# Disk Boot Failure



## nazziek (Oct 30, 2003)

I am trying to fix our old pc, please help! sorry if i've posted this log in the wrong place 

The PC is a UNIKA pentium III and has windows 98 and i think i have all the disks we got with it when we bought it.
when i switch the pc on, it starts as it normally would but but i don't think it starts to load OS (?) as there is no windows logo or reference to windows, ms dos or OS

then it says
"verifying DMI Pool data

DISK BOOT FAILURE, INSERT SYSTEM DISK AND PRESS ENTER"

I was just generally trying disks n i put in NORTON ANTIVIRUS for windows 95/98 Emergency Boot Disk, when i put the disk in it started doing something n said something about loading windows 98 but then it stops. A: n anything i put in then says bad command

In the norton booklet it says:
Floppy disk boot record
If norton antivirus cannot repair a floppy disk boot record, it still removes the virus. the information on the floppy disk remains accessible and you can safely copy the files onto another disk, howeber you can no longer start your pc from the floppy disk.

is this my problem?what do i need to do?


----------



## Maritimesea (Sep 9, 2004)

Are you sure it has windows already installed? Normally a computers Bios will be set to try different drives in sequence looking for a bootable disk. One of those drives it searches will(or should) be the Hard drive. If the hard drive doesn't contain a boot record, it will search either the cd drive or floppy drive and if nothing is in either of those you will get a disk boot failure, please insert a disk message. 

If you have the Win98 CD then just insert that and reboot the machine and follow the prompts to set up windows with CD rom support.


----------



## kiwiguy (Aug 17, 2003)

The "DISK BOOT FAILURE, INSERT SYSTEM DISK AND PRESS ENTER" strongly suggests that the hard drive has failed.


----------



## Tapeuup (Apr 6, 2005)

checked to make sure there is not a diskette in the floppy drive.


----------



## nazziek (Oct 30, 2003)

as far as i know it has windows on it, even when i put the windows disk in, i still get the same message. erm what should i do if the hard drive has failed?


----------



## Bob Cerelli (Nov 3, 2002)

From the first post "I am trying to fix our old pc" - What were you trying to fix?
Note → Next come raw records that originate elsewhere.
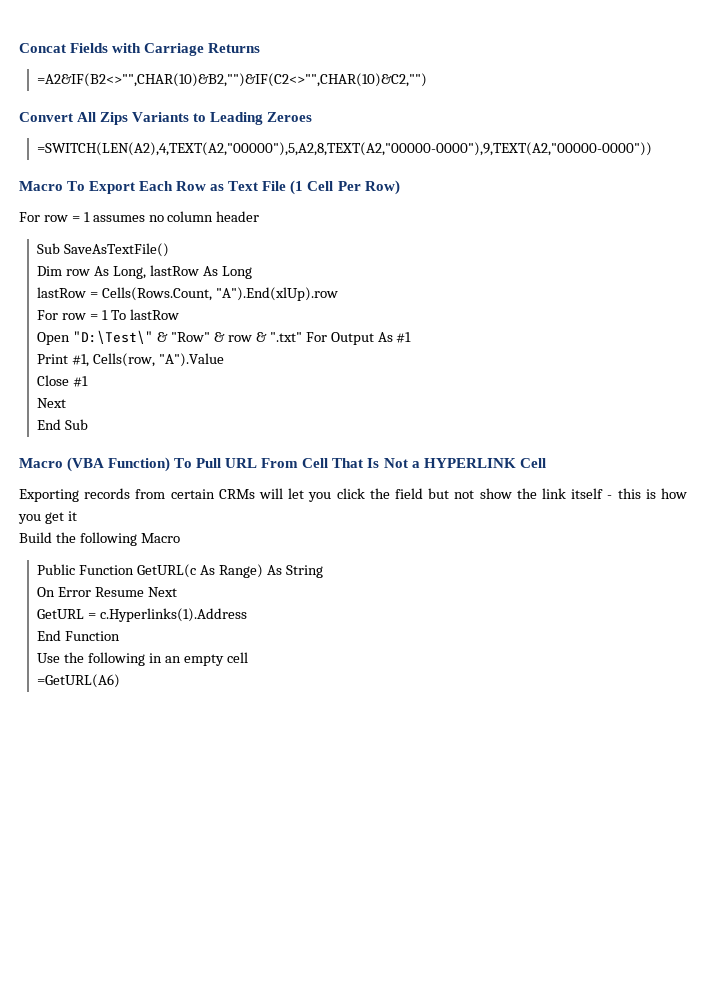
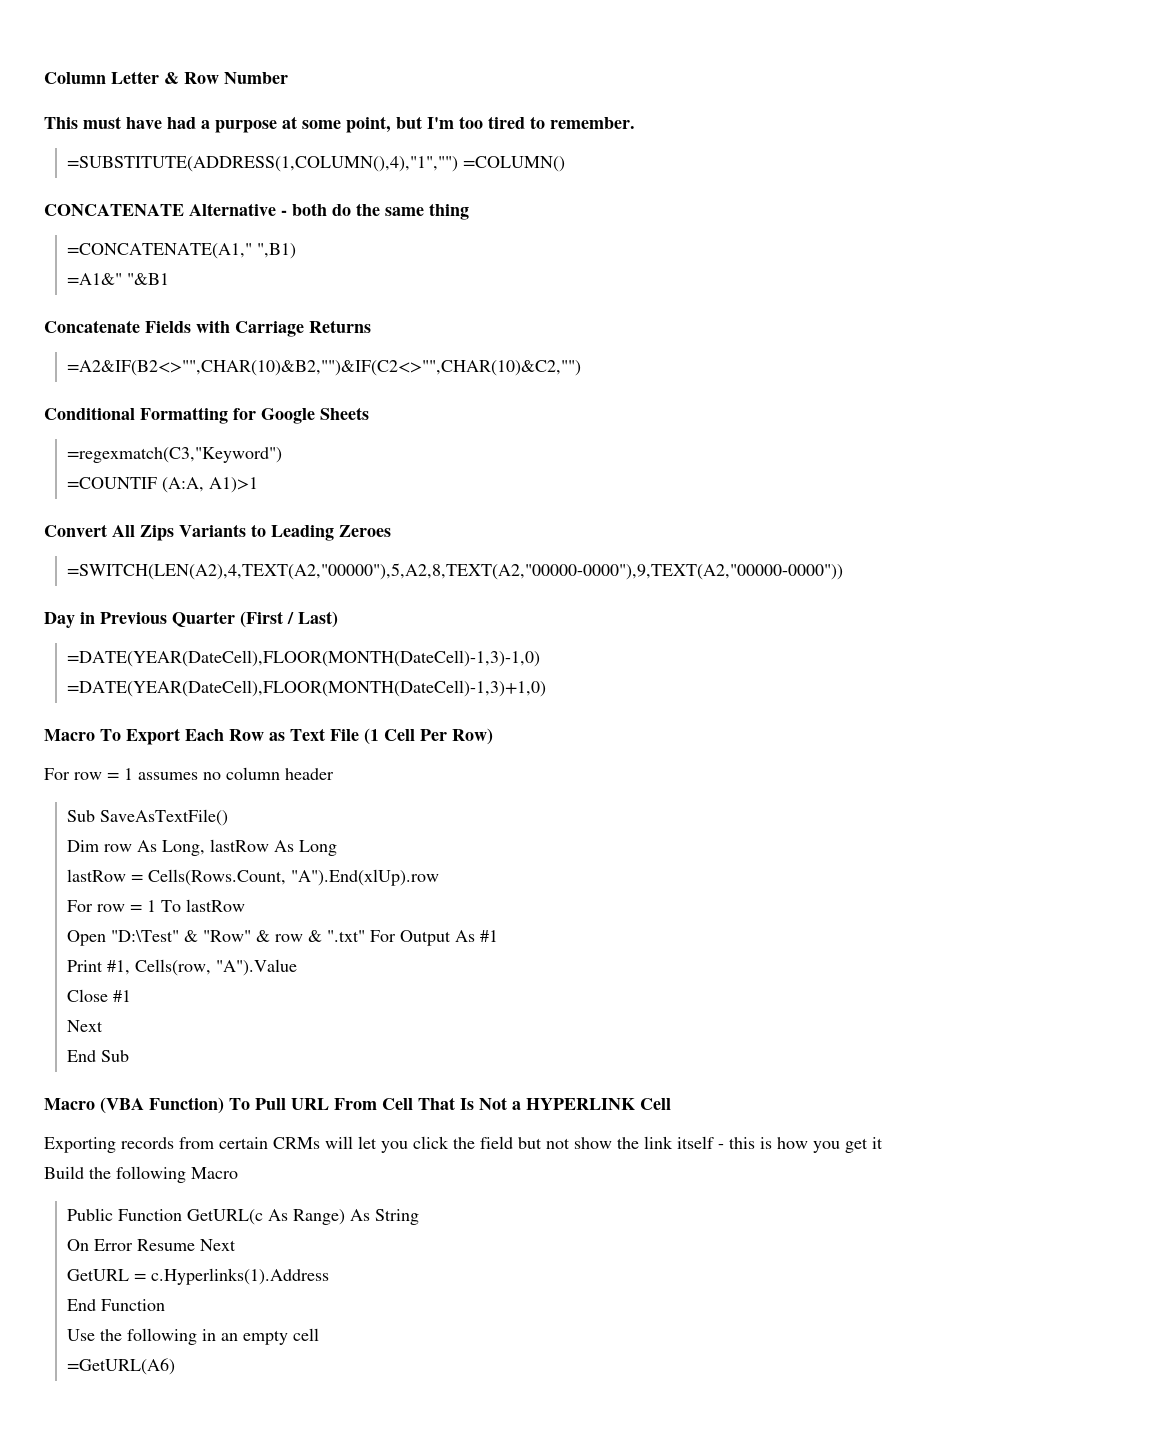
- Concat Fields with Carriage Returns
+ Column Letter & Row Number
+ This must have had a purpose at some point, but I'm too tired to remember.
+ =SUBSTITUTE(ADDRESS(1,COLUMN(),4),"1","") =COLUMN()
+ CONCATENATE Alternative - both do the same thing
+ =CONCATENATE(A1," ",B1)
+ =A1&" "&B1
+ Concatenate Fields with Carriage Returns
+ Conditional Formatting for Google Sheets
+ =regexmatch(C3,"Keyword")
+ =COUNTIF (A:A, A1)>1
+ Day in Previous Quarter (First / Last)
+ =DATE(YEAR(DateCell),FLOOR(MONTH(DateCell)-1,3)-1,0)
+ =DATE(YEAR(DateCell),FLOOR(MONTH(DateCell)-1,3)+1,0)
- Open "D:\Test\" & "Row" & row & ".txt" For Output As #1
+ Open "D:\Test" & "Row" & row & ".txt" For Output As #1

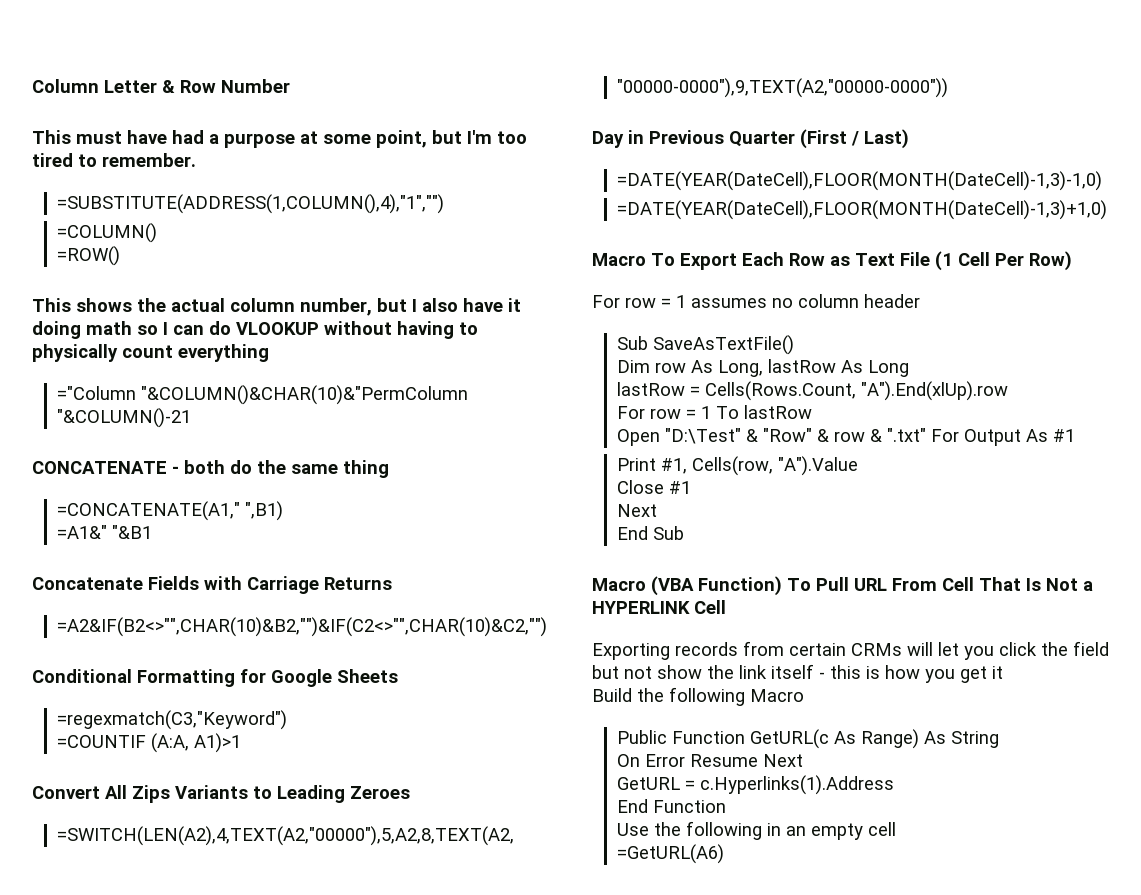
- =SUBSTITUTE(ADDRESS(1,COLUMN(),4),"1","") =COLUMN()
+ =SUBSTITUTE(ADDRESS(1,COLUMN(),4),"1","")
+ =COLUMN()
+ =ROW()
+ This shows the actual column number, but I also have it doing math so I can do VLOOKUP without having to physically count everything
+ ="Column "&COLUMN()&CHAR(10)&"PermColumn "&COLUMN()-21
- CONCATENATE Alternative - both do the same thing
+ CONCATENATE - both do the same thing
Can you feel if the hard drive is even spinning? If not, then it is likely dead.

If it is spinning, you might double check that the data cable is firmly attached at both ends. 

You might try using a known working IDE cable (maybe you can swap with the one the CD ROM is using if that is different)

Does the CMOS recognize the hard drive. No sense in trying Windows CD or floppy. If the computer doesn't correctly recognize the hard drive, the operating system isn't going to.

If the CMOS recognizes the hard drive, can you boot with a floppy and see if you can find anything on the drive.


----------



## nazziek (Oct 30, 2003)

i don't know whether the disk is spinning.

i found a startup disk, i don't know whether its for that pc or another. i put it in n it sais that windows was starting up n then this message came up:

'Win 98 has detected that drive C does not contain a valid FAT or FAT3 partition. there are several possible causes:
1.the disk may need to be partitioned. to create a partition on the drive run FDISK from the ms-dos command prompt.

2.you may be using 3rd party disk partioning software. If you are using this type of software remove the disk and restart your computer and then follow the on screen instructions to start the pc from a floppy.

3.some viruses also cause your drive c to not register. you can use virus scanning progams to check your pc for viruses. the diagnostic tools were successfully loaded to drive c. to get help, type help n presss enter.'

at step 1, i typed in FDISK at the prompt but nothing happened

when i typed help, i was able to get to all the help files etc but couldn't find anything that helped me

and at the CMOS setup facility theres a password.

is it just not gonna work and i'm just wasting my time?


----------



## Bob Cerelli (Nov 3, 2002)

I have a section with instructions for creating a boot disk at:
http://www.onecomputerguy.com/install/floppies.htm

There is also the generic one which you can download and at:
http://www.onecomputerguy.com/software/win98_img.exe

Just insert and floppy and run the program after you download it. This will automatically format, copy the files to the floppy disk.

There are a lot of the DOS utilities there that don't normally get added when you make one from Win98. For example Diskcopy, Doskey, Format, More, Move, Sys, Edit, Chkdsk, Deltree, Extract, Updated FDISK, Attrib, Label, Mem, Scandisk, Scanreg, Smartdrv and Xcopy.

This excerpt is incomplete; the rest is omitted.